TASK BRIEF
Unless a line falls after the one with "font-size:15px; color:#84cc16; font-weight:500;", retype it exactly from the records below; leave out all pictures.

--

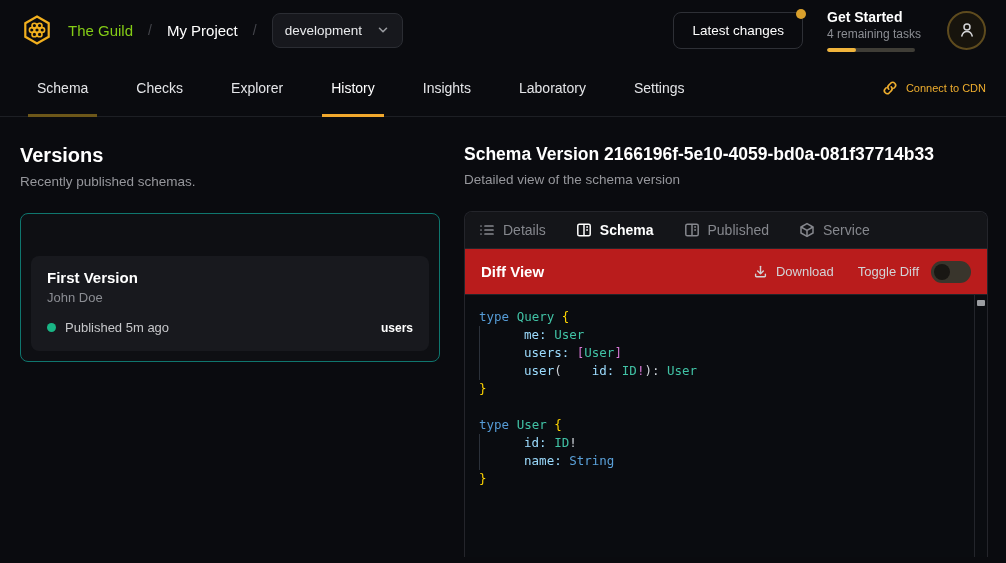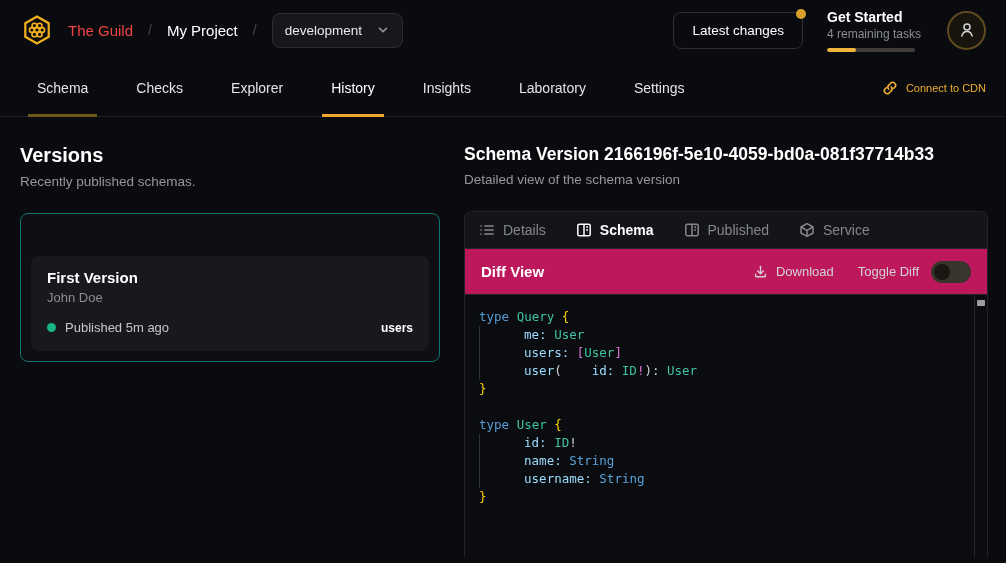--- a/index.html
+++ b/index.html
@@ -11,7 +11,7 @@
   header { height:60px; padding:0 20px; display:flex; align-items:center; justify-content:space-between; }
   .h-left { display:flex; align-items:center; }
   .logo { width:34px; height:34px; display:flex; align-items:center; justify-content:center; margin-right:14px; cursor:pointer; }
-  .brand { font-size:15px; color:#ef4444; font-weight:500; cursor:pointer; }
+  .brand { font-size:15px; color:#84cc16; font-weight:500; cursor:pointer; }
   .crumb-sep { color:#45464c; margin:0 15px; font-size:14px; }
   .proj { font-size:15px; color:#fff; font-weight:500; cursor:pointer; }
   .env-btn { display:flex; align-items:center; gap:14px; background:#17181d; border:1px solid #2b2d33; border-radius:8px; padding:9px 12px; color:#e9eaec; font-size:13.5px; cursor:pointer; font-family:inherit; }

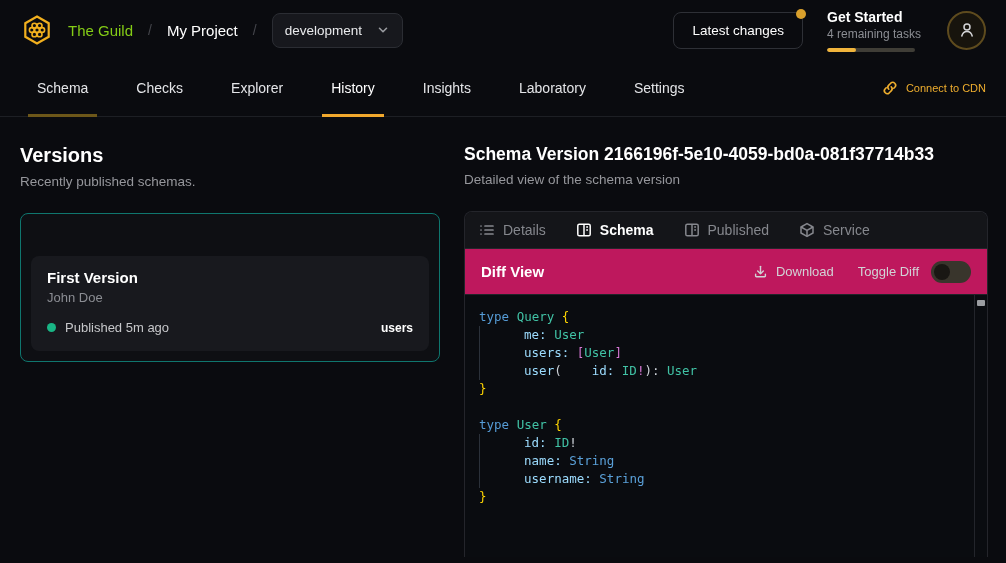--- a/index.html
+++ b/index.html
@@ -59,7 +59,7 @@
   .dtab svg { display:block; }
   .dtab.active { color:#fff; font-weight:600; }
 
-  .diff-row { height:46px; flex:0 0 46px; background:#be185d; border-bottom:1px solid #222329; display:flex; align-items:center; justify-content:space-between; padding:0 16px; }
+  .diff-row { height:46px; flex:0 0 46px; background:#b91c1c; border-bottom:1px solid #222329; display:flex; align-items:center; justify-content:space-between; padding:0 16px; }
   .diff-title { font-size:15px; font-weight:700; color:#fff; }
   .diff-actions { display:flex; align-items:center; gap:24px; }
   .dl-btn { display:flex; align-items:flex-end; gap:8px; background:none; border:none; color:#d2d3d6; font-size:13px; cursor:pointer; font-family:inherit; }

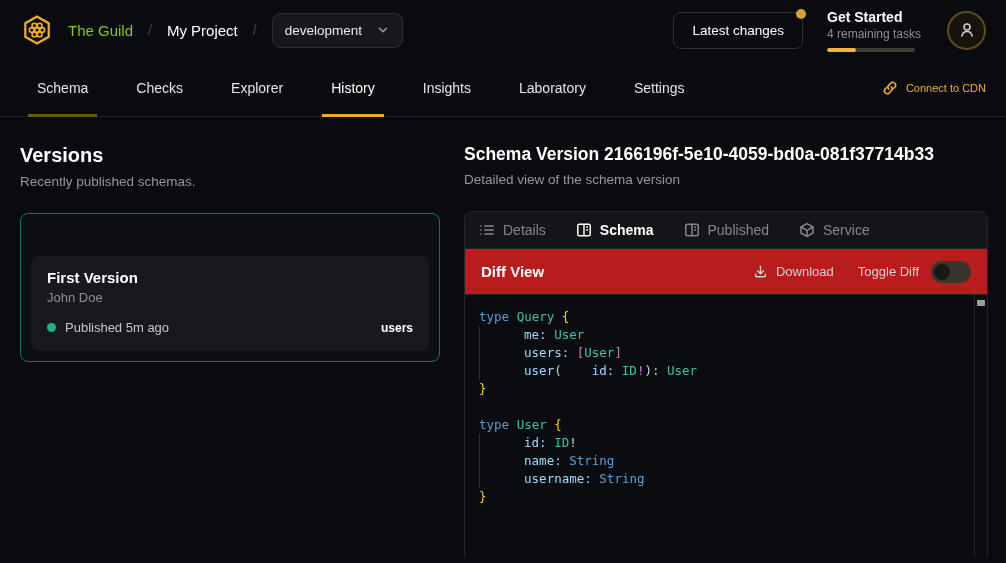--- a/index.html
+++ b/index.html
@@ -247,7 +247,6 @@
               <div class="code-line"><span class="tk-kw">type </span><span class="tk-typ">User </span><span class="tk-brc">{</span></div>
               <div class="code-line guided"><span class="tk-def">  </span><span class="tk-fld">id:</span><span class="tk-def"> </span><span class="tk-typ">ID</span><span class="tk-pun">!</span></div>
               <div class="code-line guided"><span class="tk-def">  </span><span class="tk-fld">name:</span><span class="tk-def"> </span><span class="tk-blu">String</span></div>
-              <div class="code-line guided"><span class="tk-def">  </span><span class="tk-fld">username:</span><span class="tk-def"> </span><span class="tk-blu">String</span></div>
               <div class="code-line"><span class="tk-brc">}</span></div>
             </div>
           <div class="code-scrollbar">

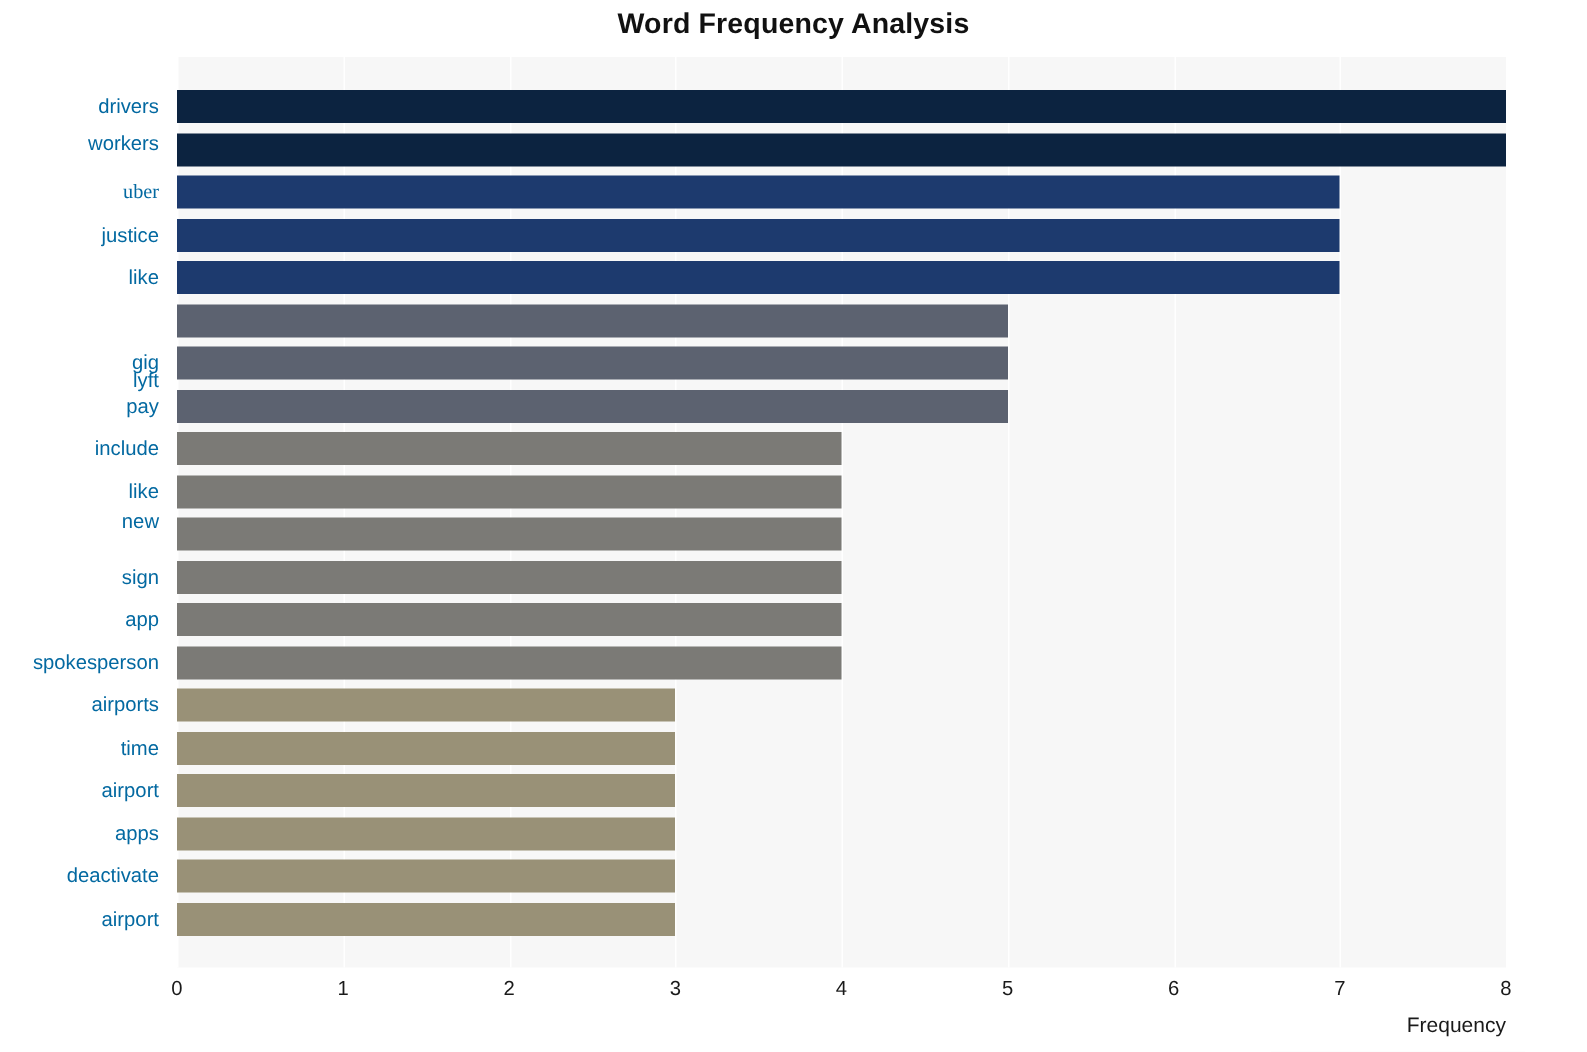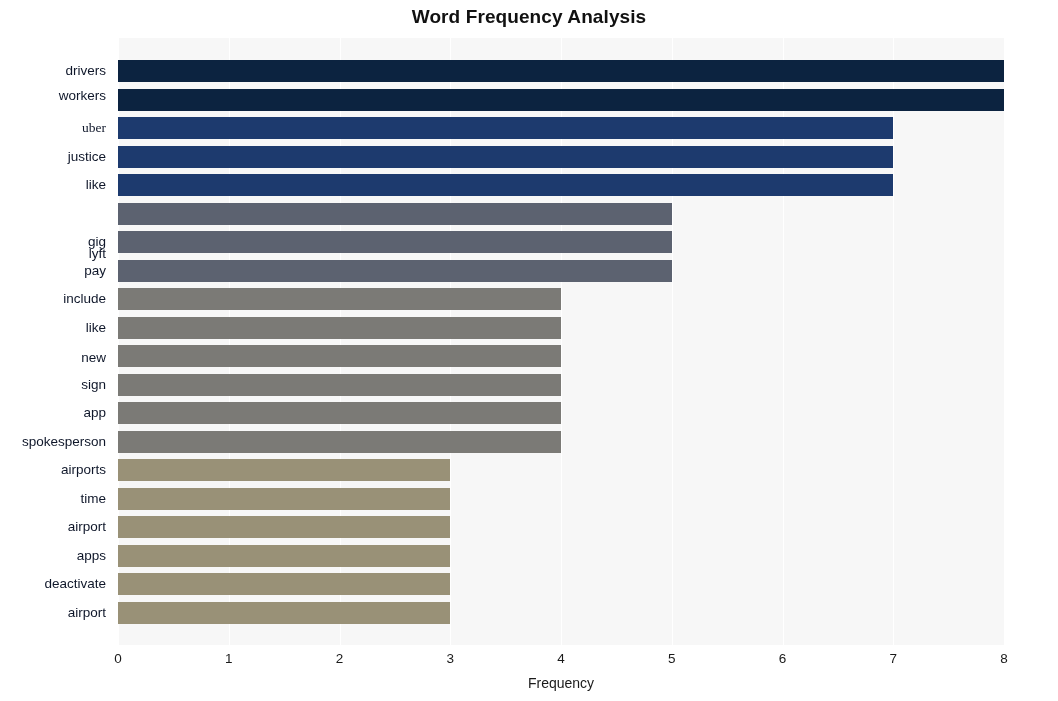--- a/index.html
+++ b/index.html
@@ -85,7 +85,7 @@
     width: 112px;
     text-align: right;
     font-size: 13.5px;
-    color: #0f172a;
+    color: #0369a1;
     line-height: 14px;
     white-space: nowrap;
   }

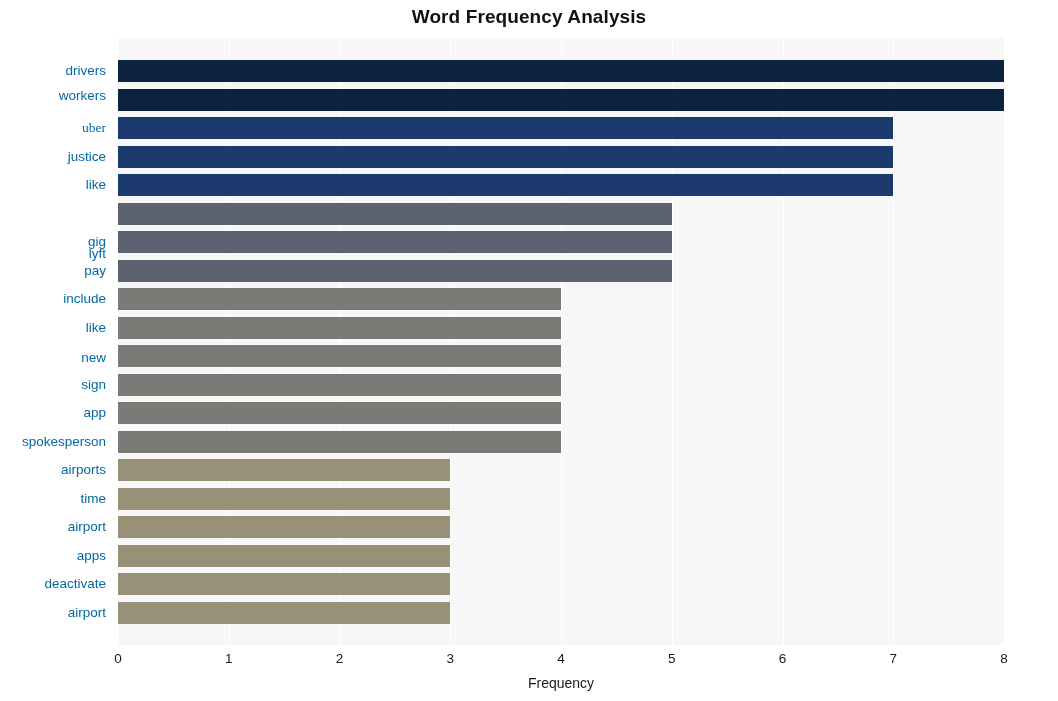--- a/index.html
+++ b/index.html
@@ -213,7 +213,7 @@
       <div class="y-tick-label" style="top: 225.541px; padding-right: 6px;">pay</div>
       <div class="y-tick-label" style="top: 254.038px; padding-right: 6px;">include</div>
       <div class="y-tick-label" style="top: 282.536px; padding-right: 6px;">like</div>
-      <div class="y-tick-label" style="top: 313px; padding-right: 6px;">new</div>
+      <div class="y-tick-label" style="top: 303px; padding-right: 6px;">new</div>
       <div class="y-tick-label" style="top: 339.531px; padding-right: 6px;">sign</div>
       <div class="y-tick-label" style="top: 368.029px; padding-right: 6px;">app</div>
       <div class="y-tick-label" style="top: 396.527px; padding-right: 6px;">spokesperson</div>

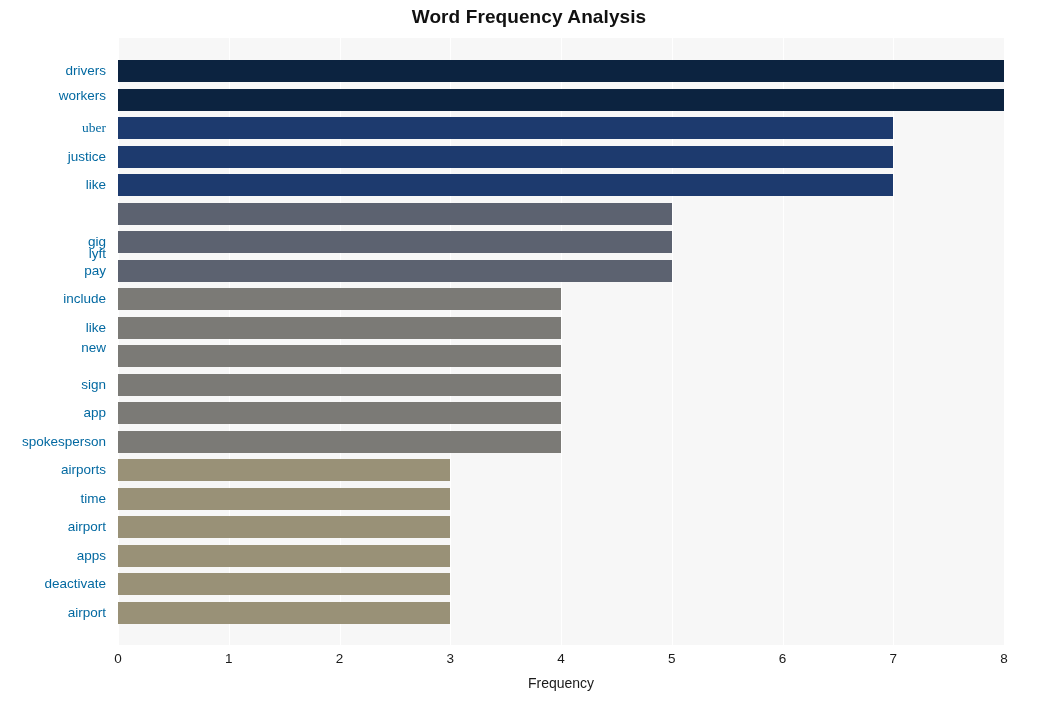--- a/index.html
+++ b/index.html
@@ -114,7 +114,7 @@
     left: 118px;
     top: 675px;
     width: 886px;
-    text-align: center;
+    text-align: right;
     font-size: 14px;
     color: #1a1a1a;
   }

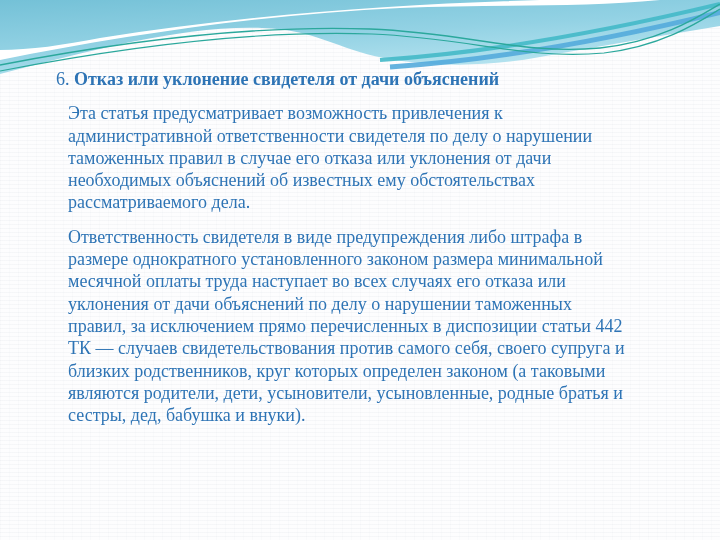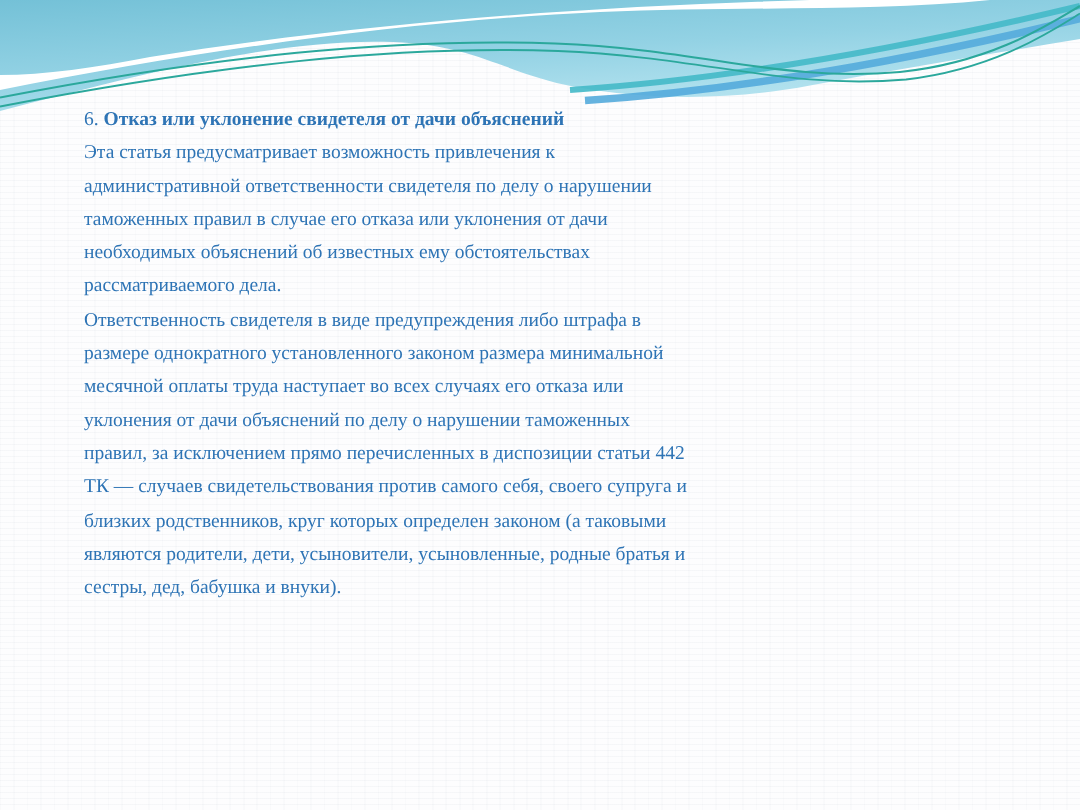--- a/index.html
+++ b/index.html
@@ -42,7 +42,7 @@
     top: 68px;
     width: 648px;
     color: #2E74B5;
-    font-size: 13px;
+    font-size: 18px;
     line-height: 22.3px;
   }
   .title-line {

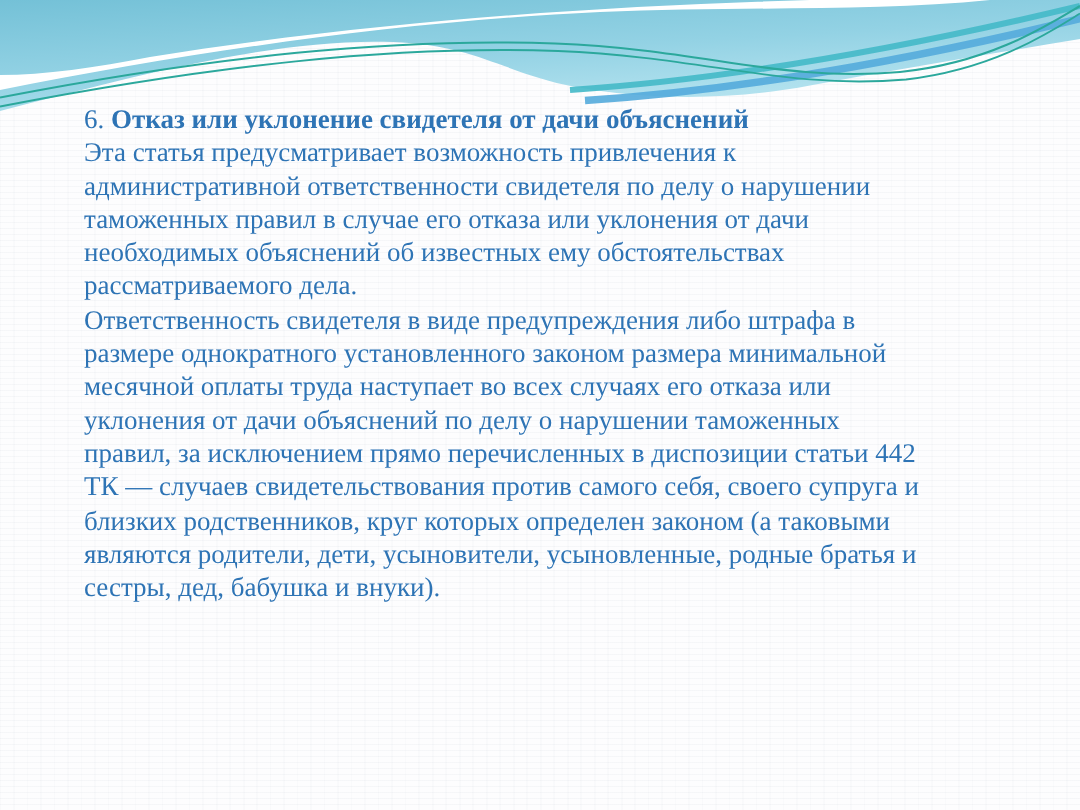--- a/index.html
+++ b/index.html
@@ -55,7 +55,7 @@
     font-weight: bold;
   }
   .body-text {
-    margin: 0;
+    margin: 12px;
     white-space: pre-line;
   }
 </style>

--

ANSWER AREA
--- a/index.html
+++ b/index.html
@@ -11,7 +11,7 @@
   header { height:60px; padding:0 20px; display:flex; align-items:center; justify-content:space-between; }
   .h-left { display:flex; align-items:center; }
   .logo { width:34px; height:34px; display:flex; align-items:center; justify-content:center; margin-right:14px; cursor:pointer; }
-  .brand { font-size:15px; color:#ef4444; font-weight:500; cursor:pointer; }
+  .brand { font-size:15px; color:#84cc16; font-weight:500; cursor:pointer; }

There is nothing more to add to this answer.